• [What is expected]:
Write out each record in full and exactly as given. Skip any pictures.

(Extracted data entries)

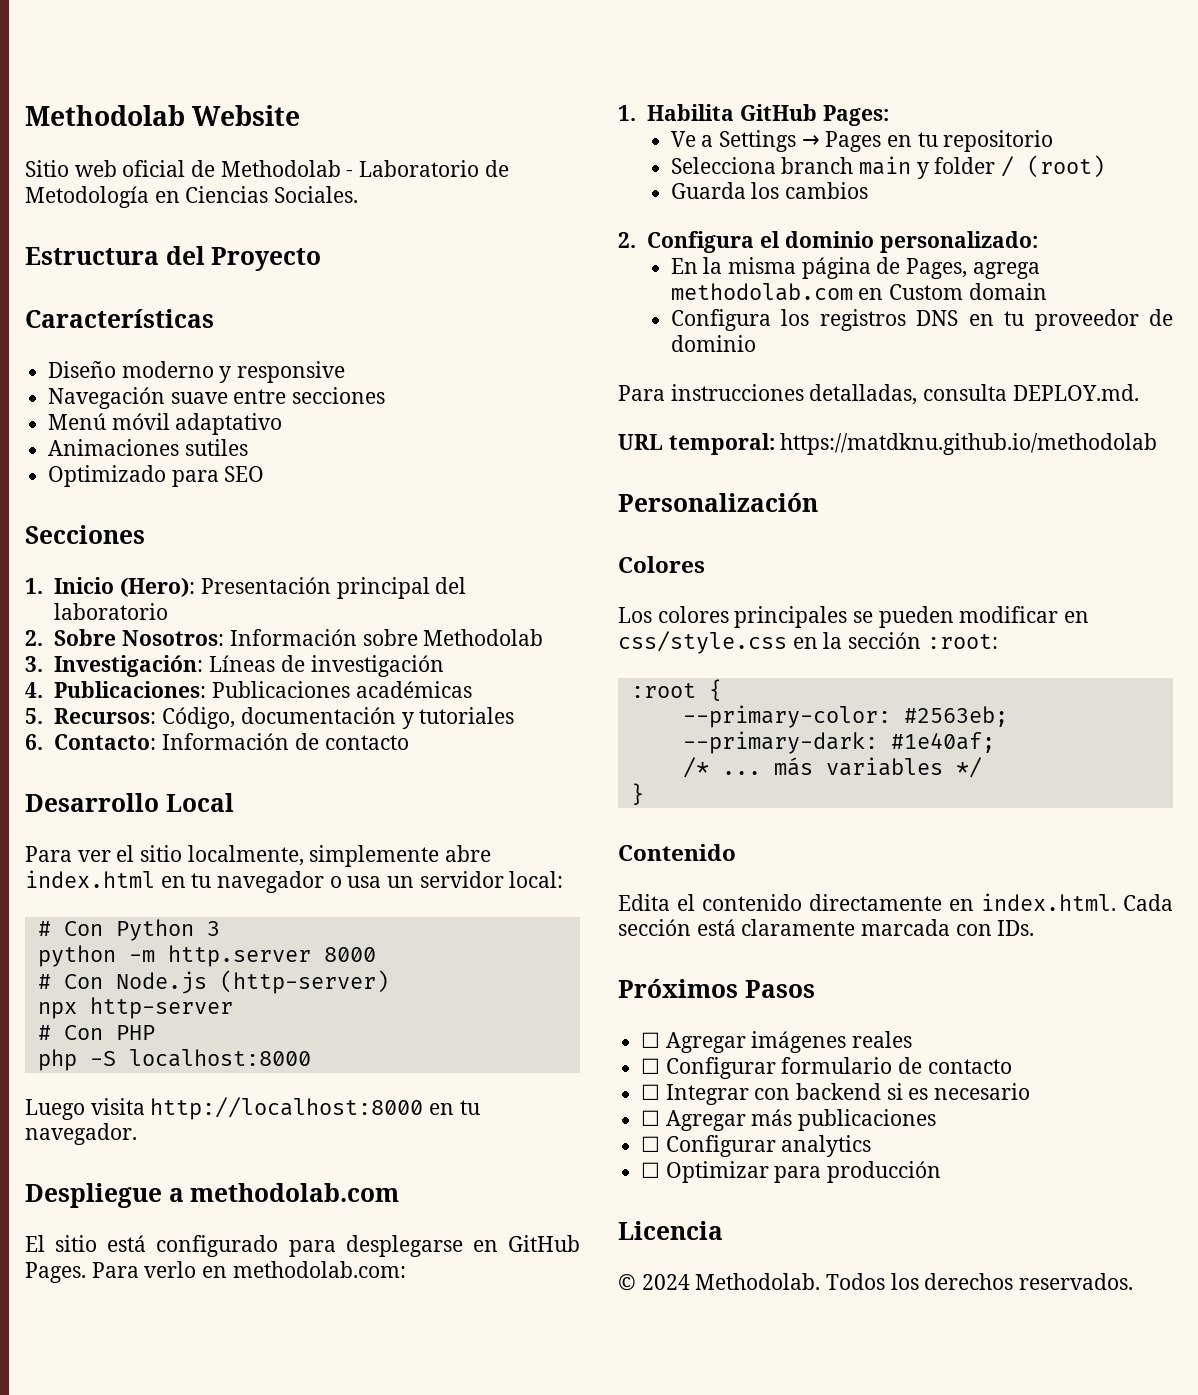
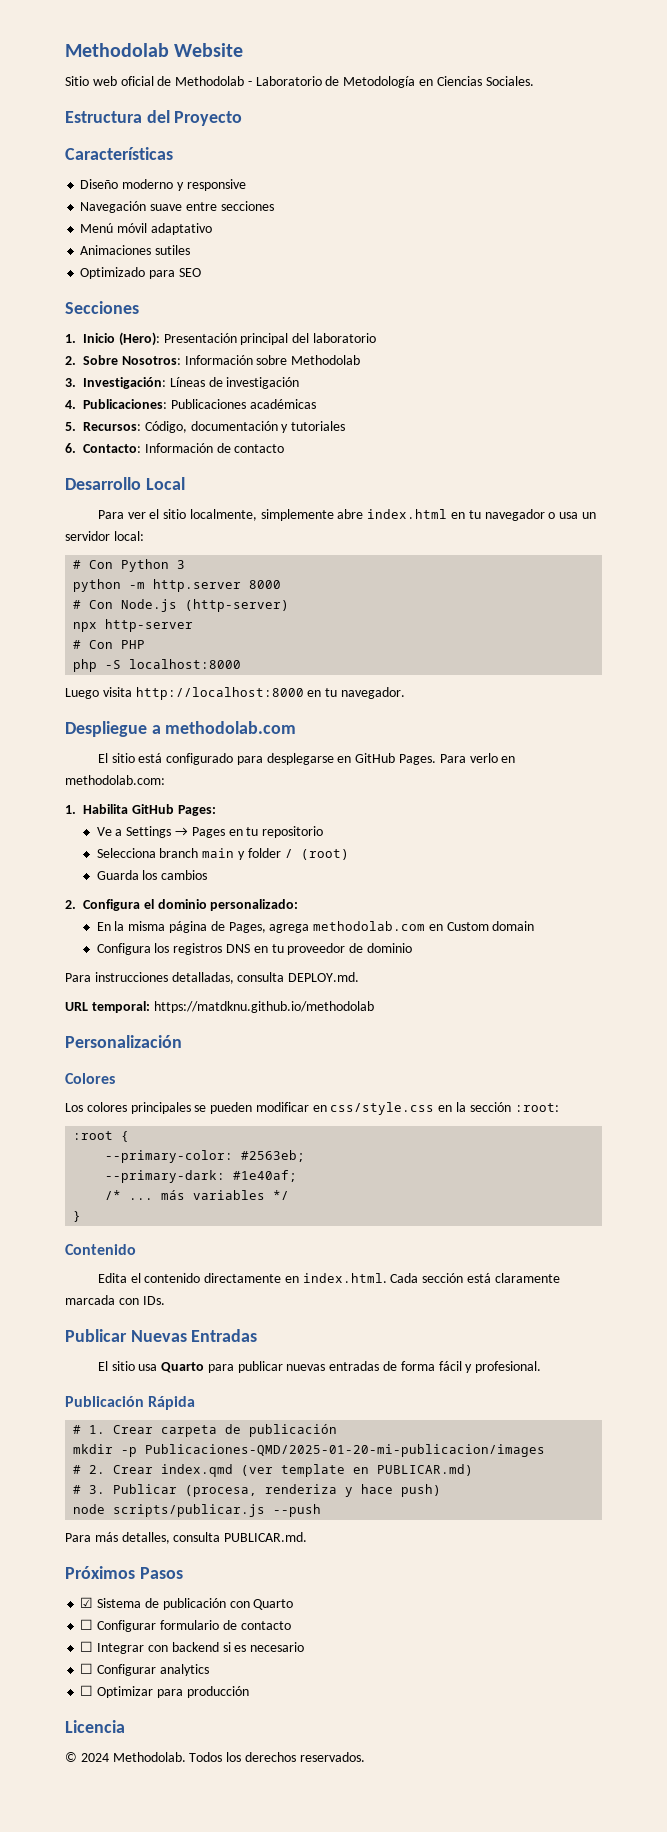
+ Publicar Nuevas Entradas
+ El sitio usa Quarto para publicar nuevas entradas de forma fácil y profesional.
+ Publicación Rápida
+ # 1. Crear carpeta de publicación
+ mkdir -p Publicaciones-QMD/2025-01-20-mi-publicacion/images
+ # 2. Crear index.qmd (ver template en PUBLICAR.md)
+ # 3. Publicar (procesa, renderiza y hace push)
+ node scripts/publicar.js --push
+ Para más detalles, consulta PUBLICAR.md.
  Próximos Pasos
- ☐ Agregar imágenes reales
+ ☑ Sistema de publicación con Quarto
- ☐ Agregar más publicaciones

• [Solution to this problem]:
+ Publicar Nuevas Entradas
+ El sitio usa Quarto para publicar nuevas entradas de forma fácil y profesional.
+ Publicación Rápida
+ # 1. Crear carpeta de publicación
+ mkdir -p Publicaciones-QMD/2025-01-20-mi-publicacion/images
+ # 2. Crear index.qmd (ver template en PUBLICAR.md)
+ # 3. Publicar (procesa, renderiza y hace push)
+ node scripts/publicar.js --push
+ Para más detalles, consulta PUBLICAR.md.
  Próximos Pasos
- ☐ Agregar imágenes reales
+ ☑ Sistema de publicación con Quarto
- ☐ Agregar más publicaciones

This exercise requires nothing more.